Top of EXERCISE DATA

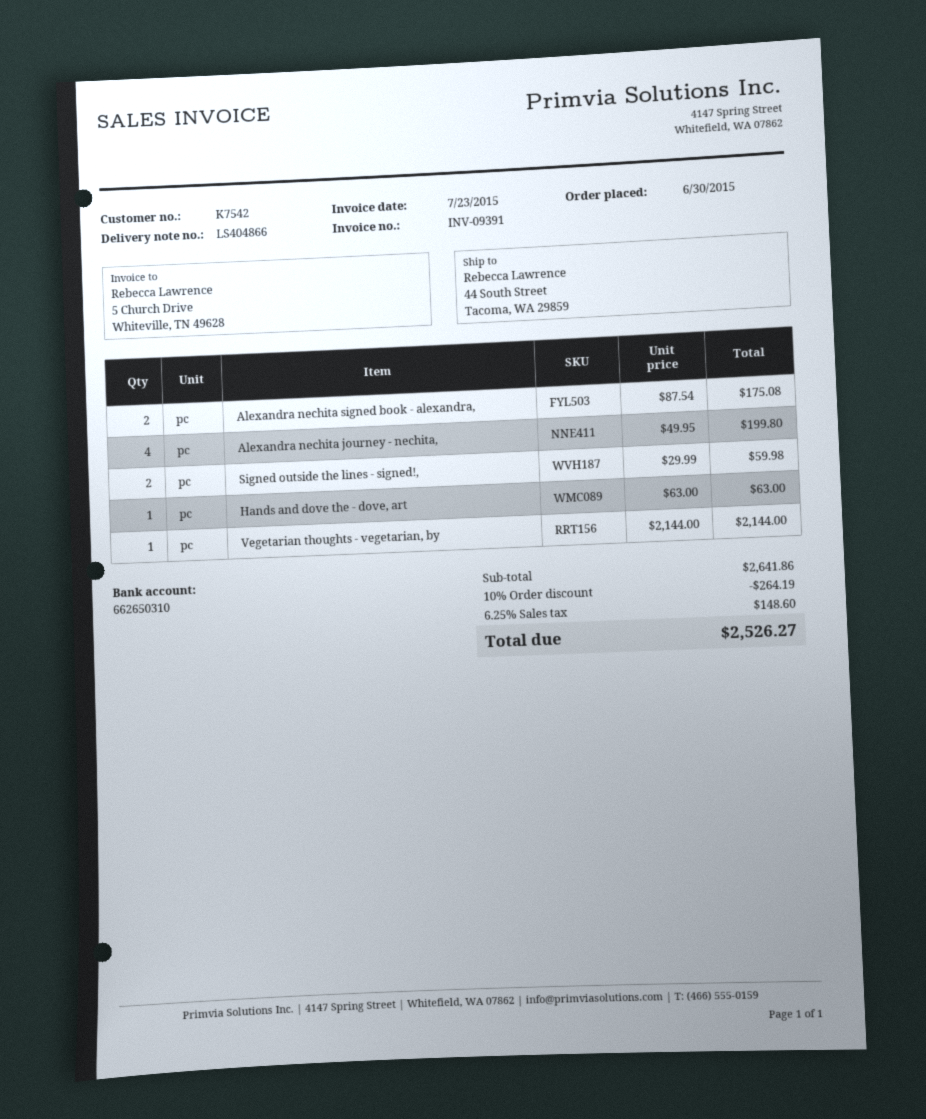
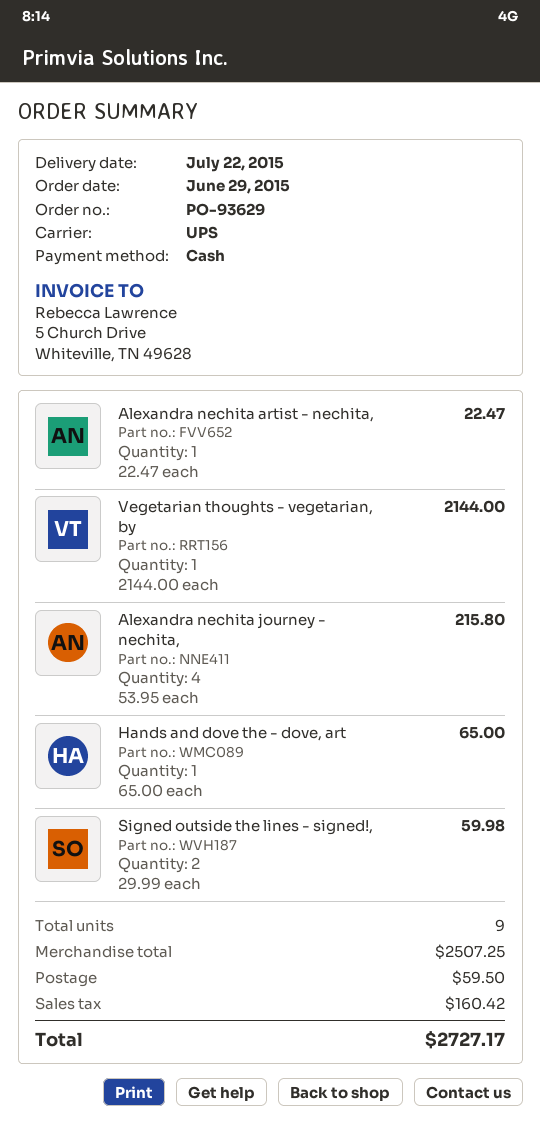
order date: 2015-06-30 -> 2015-06-29
Alexandra nechita signed book - alexandra,: 2 x 87.54 = 175.08 -> none
Alexandra nechita journey - nechita,: 4 x 49.95 = 199.80 -> 4 x 53.95 = 215.80
Hands and dove the - dove, art: 1 x 63.00 = 63.00 -> 1 x 65.00 = 65.00
Alexandra nechita artist - nechita,: none -> 1 x 22.47 = 22.47
subtotal: 2641.86 -> 2507.25
discount: 10% = 264.19 -> none
shipping: none -> 59.50
tax: 148.60 -> 160.42
total: 2526.27 -> 2727.17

Bottom of EXERCISE DATA

• **REQUIRED ACTION**: An exact copy of the lines from the one with "subtotal: 2641.86 -> 2507.25" through the last line of the listing is the whole answer.

• **RESPONSE BELOW**:
subtotal: 2641.86 -> 2507.25
discount: 10% = 264.19 -> none
shipping: none -> 59.50
tax: 148.60 -> 160.42
total: 2526.27 -> 2727.17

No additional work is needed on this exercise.